- Opening Delimiter -

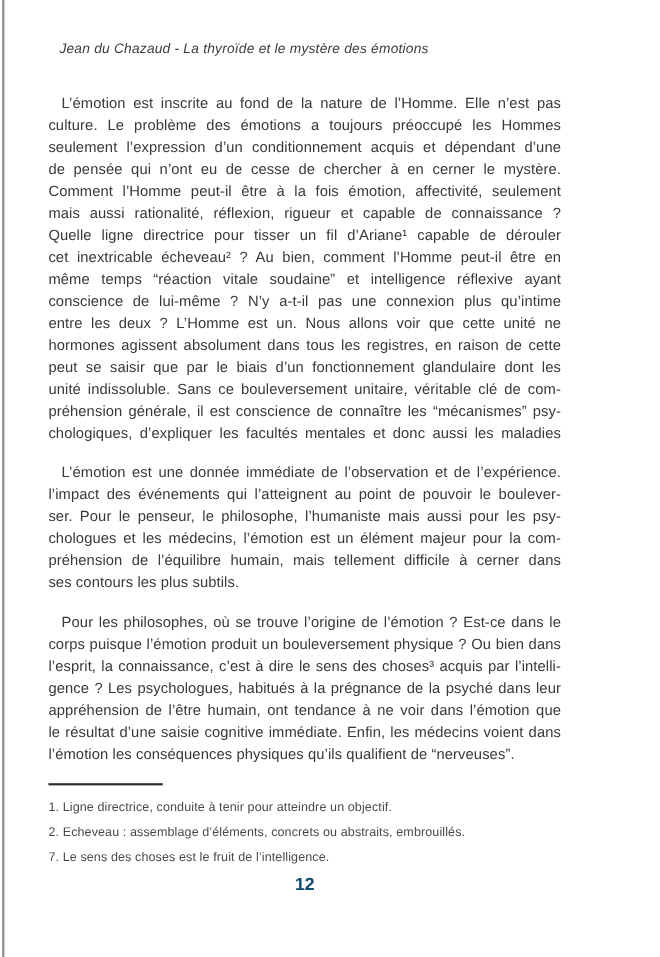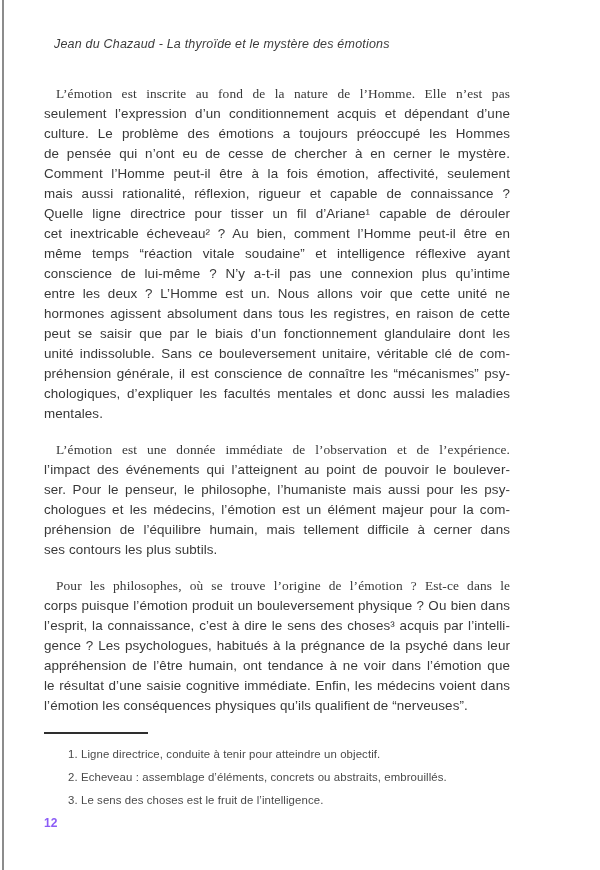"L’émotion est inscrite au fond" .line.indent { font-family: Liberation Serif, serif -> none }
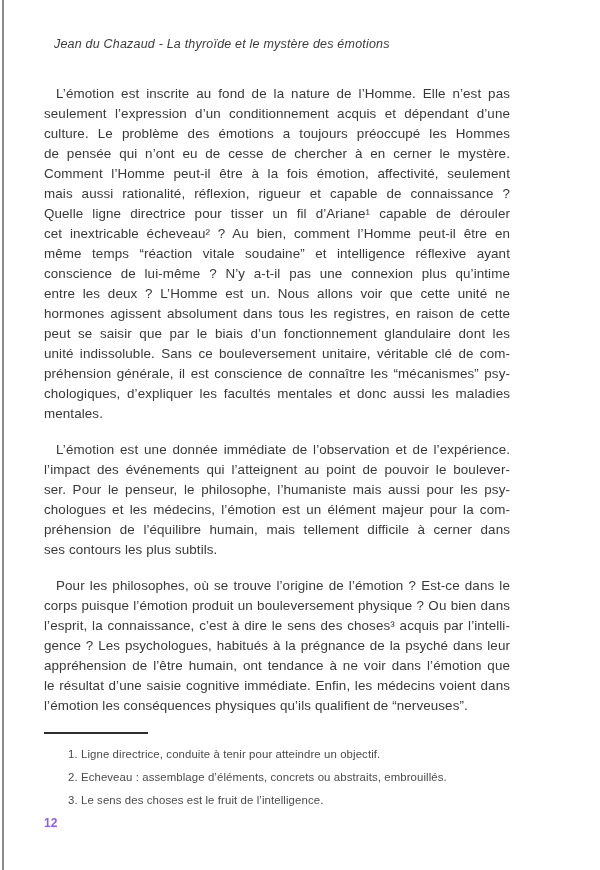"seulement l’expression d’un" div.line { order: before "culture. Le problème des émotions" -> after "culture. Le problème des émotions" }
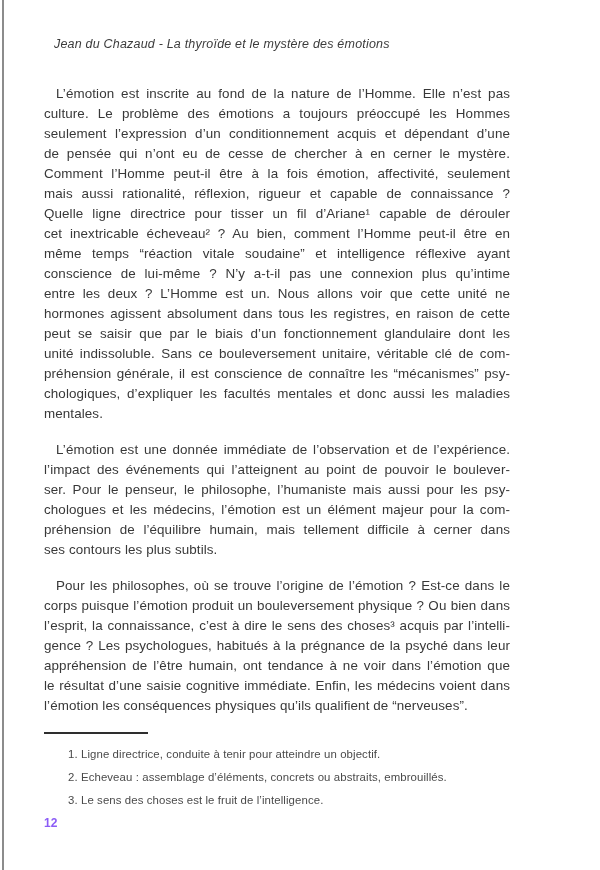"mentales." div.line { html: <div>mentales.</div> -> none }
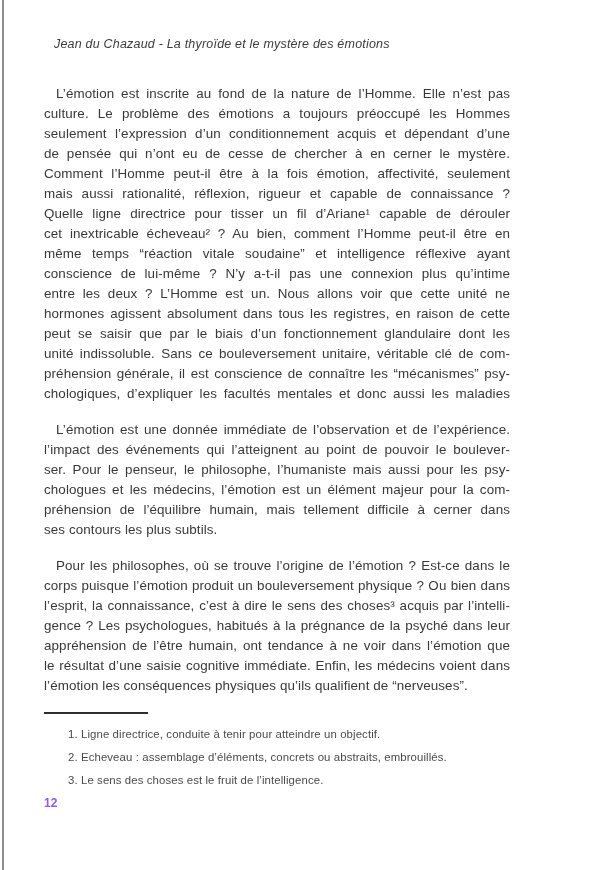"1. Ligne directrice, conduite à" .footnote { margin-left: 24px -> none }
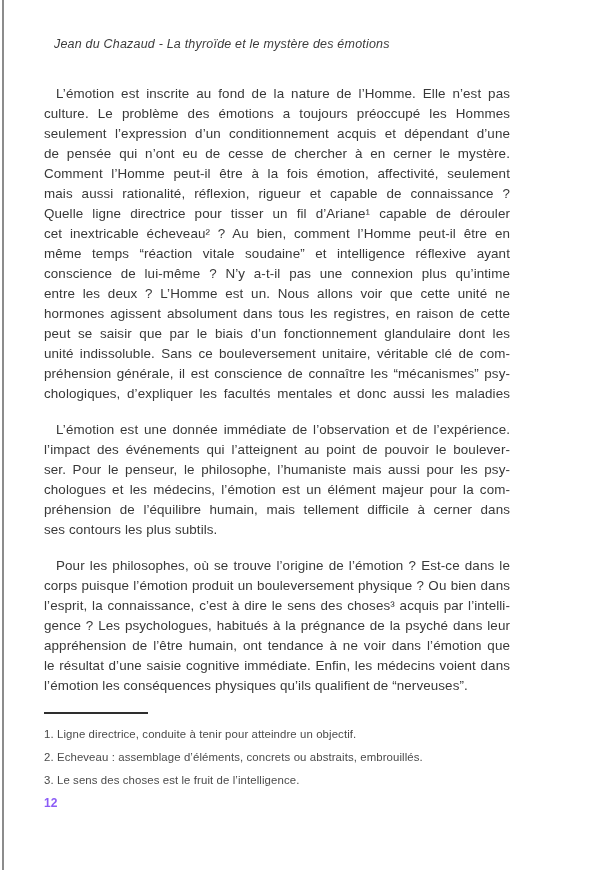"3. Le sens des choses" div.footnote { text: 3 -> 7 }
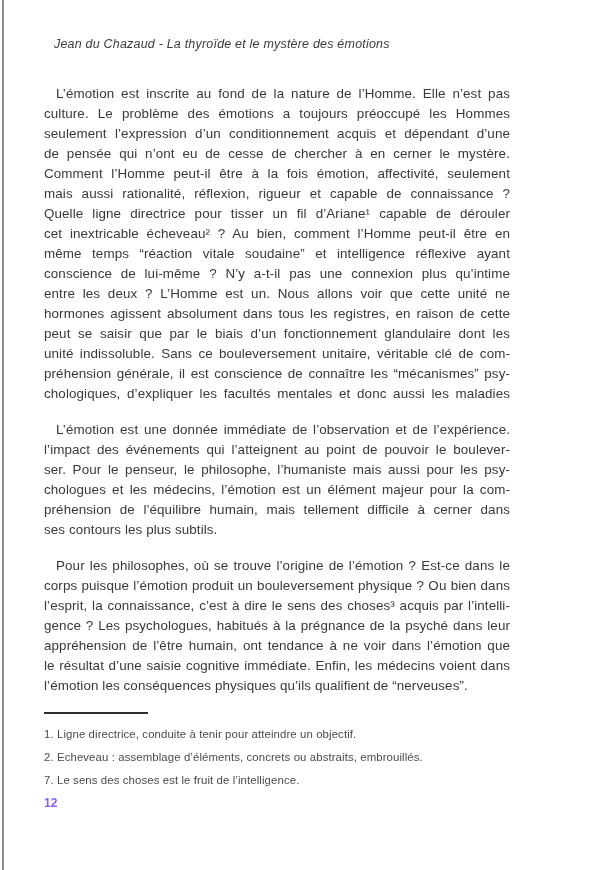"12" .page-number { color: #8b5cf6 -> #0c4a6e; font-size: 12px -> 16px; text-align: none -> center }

- Closing Delimiter -
- Opening Delimiter -

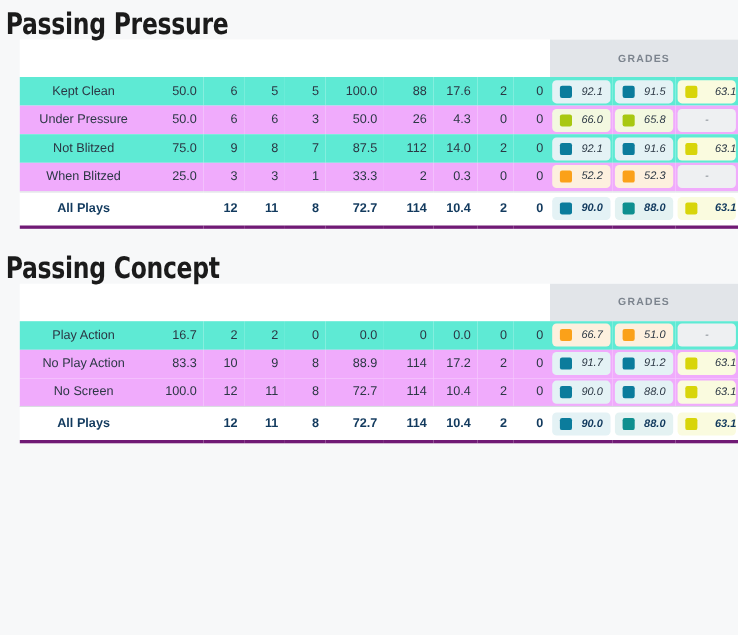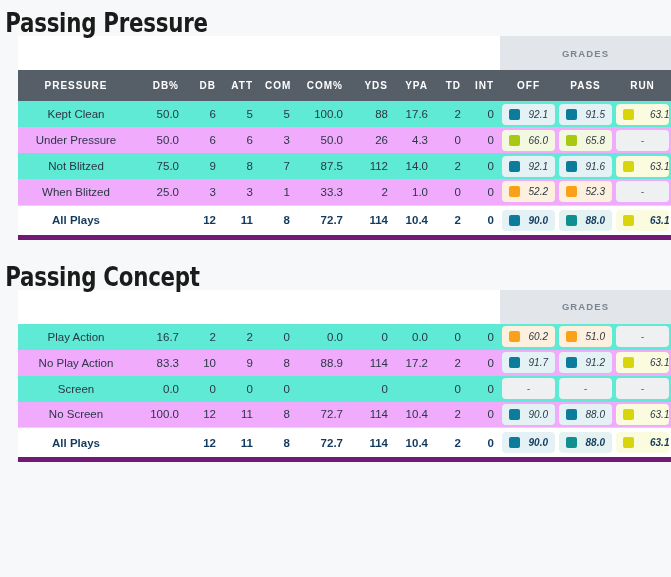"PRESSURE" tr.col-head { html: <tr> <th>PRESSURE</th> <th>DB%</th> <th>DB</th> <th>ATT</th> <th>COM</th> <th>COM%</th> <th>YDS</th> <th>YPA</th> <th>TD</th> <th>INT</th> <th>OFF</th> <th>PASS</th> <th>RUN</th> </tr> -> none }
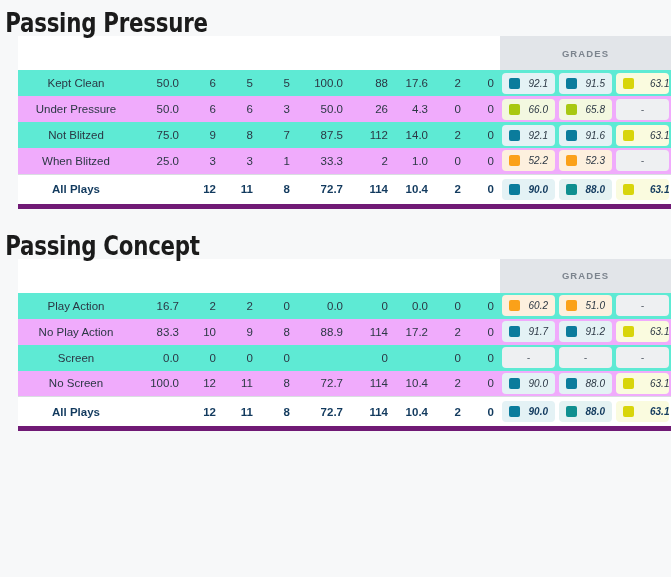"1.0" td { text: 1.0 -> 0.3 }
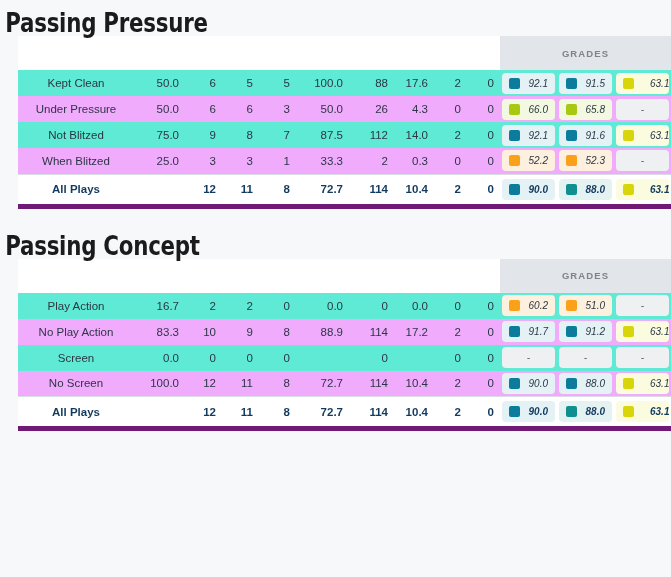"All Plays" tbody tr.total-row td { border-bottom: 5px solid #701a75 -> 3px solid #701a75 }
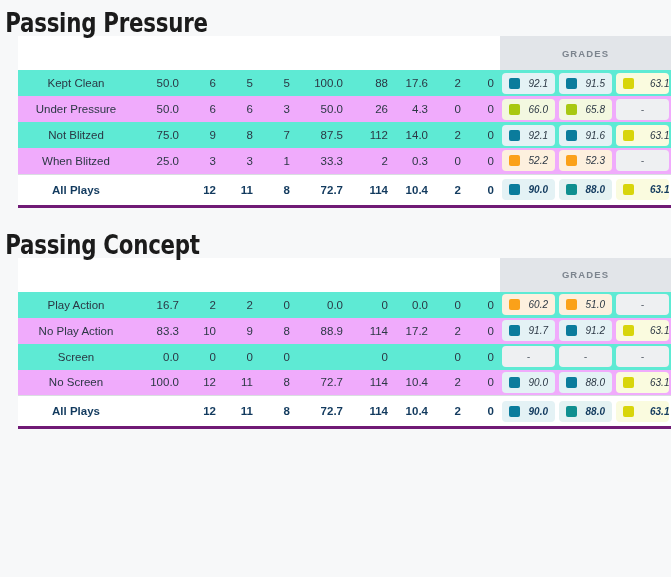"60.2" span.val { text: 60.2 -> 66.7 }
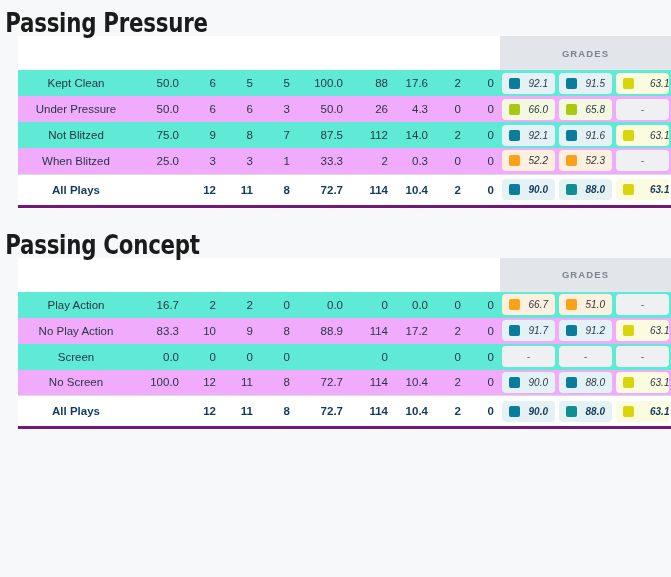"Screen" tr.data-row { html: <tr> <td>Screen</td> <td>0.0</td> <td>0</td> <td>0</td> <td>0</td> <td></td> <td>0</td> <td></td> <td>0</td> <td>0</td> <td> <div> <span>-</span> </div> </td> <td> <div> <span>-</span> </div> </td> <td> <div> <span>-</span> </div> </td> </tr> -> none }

- Closing Delimiter -

Task to complete:
Skipping the pictures, print the lines in the listing above exactly as written, starting at the line with "html: <tr> <th>PRESSURE</th>" and ending at the line with "text: 1.0 ->", both included.

Written solution:
"PRESSURE" tr.col-head { html: <tr> <th>PRESSURE</th> <th>DB%</th> <th>DB</th> <th>ATT</th> <th>COM</th> <th>COM%</th> <th>YDS</th> <th>YPA</th> <th>TD</th> <th>INT</th> <th>OFF</th> <th>PASS</th> <th>RUN</th> </tr> -> none }
"1.0" td { text: 1.0 -> 0.3 }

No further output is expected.